■ **Instructions to follow**
From the listing below, copy only the lines from the line that contains "tr.alt .angle-cell, tr.alt" to the line that contains "text: 249 ->", counting those two lines as part of the copy.

■ **Information supplied**
# # # #
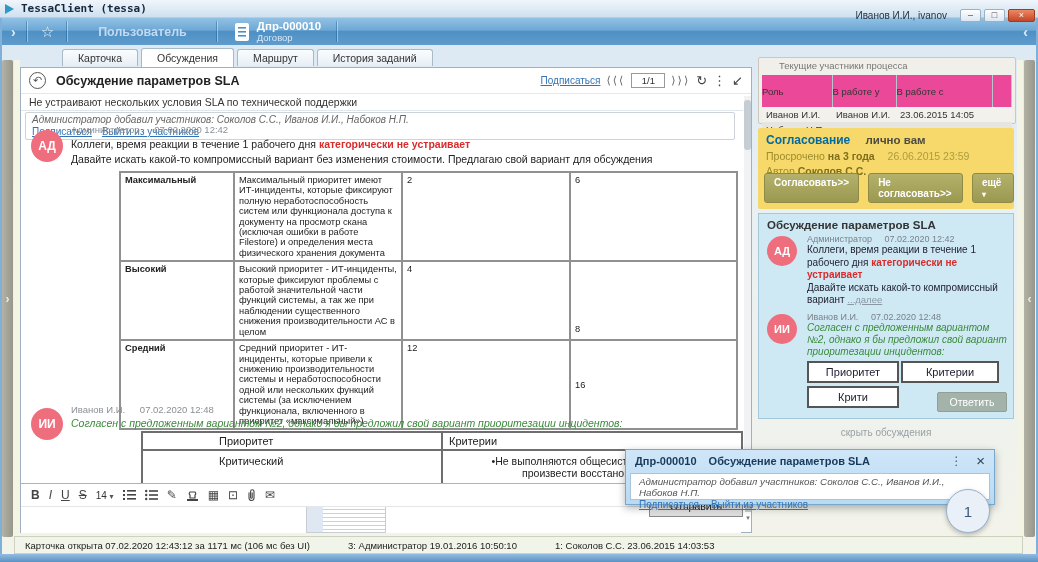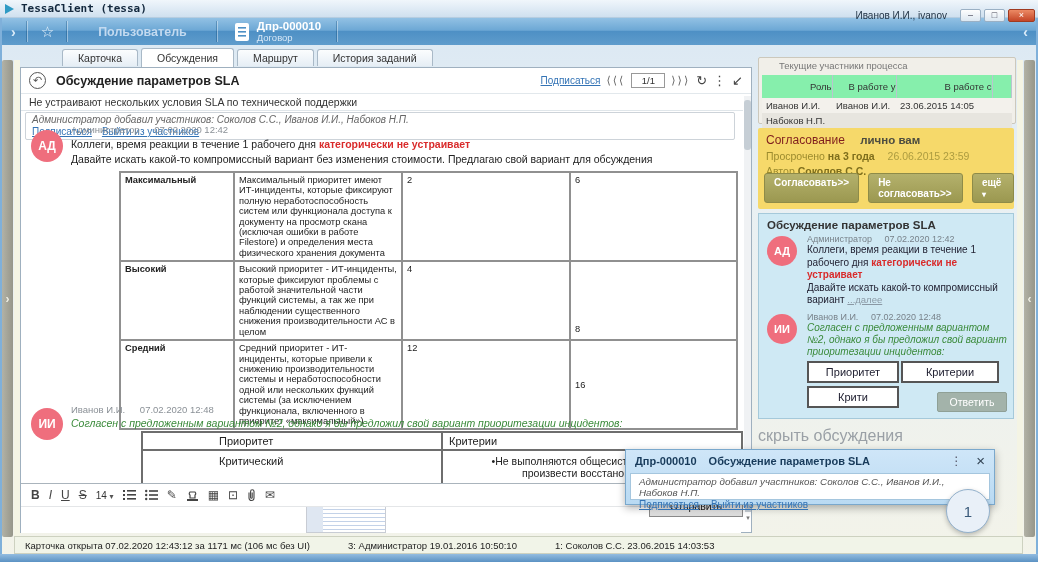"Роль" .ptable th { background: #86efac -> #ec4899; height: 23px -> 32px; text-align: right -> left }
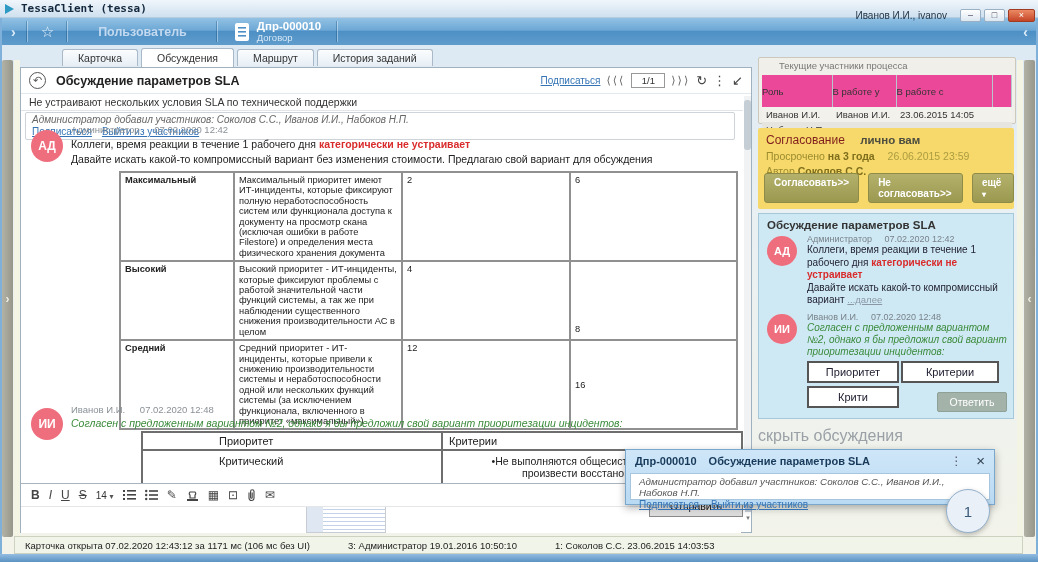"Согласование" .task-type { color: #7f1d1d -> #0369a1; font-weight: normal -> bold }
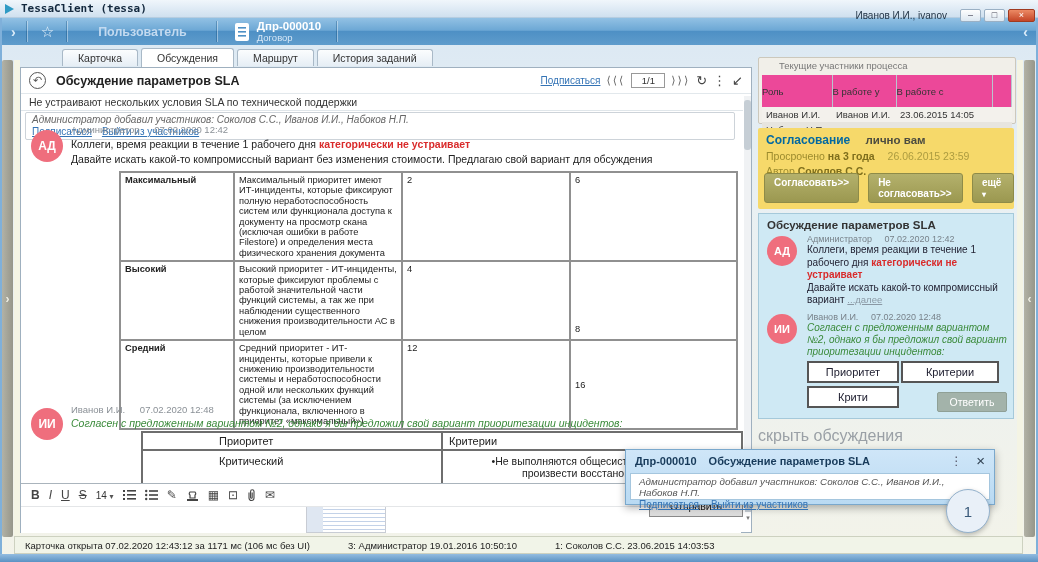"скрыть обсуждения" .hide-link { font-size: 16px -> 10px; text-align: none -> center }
# # # #
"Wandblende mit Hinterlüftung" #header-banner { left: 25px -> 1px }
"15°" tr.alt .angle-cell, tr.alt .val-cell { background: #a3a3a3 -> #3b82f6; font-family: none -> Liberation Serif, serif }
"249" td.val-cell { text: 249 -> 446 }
# # # #
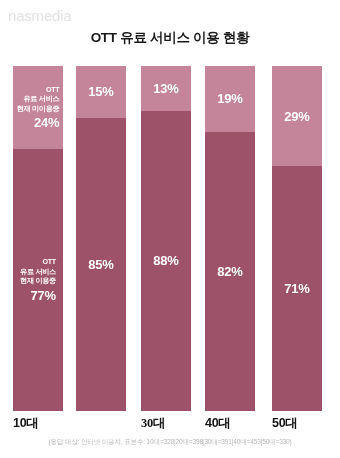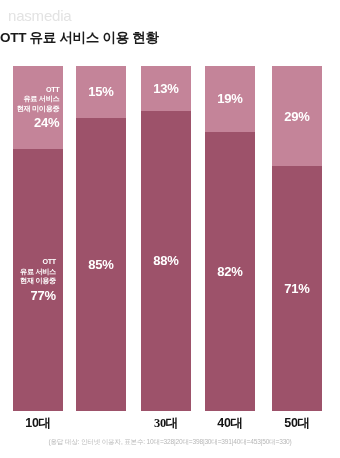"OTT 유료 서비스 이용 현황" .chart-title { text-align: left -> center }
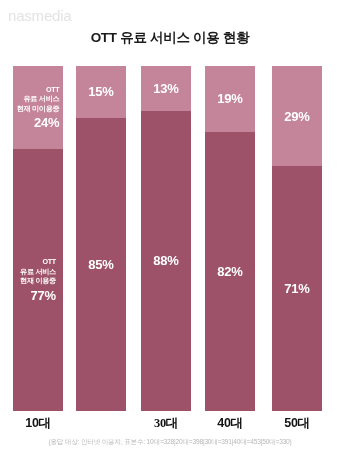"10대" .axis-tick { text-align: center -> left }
# # # #
■ **Response area**
"15°" tr.alt .angle-cell, tr.alt .val-cell { background: #a3a3a3 -> #3b82f6; font-family: none -> Liberation Serif, serif }
"249" td.val-cell { text: 249 -> 446 }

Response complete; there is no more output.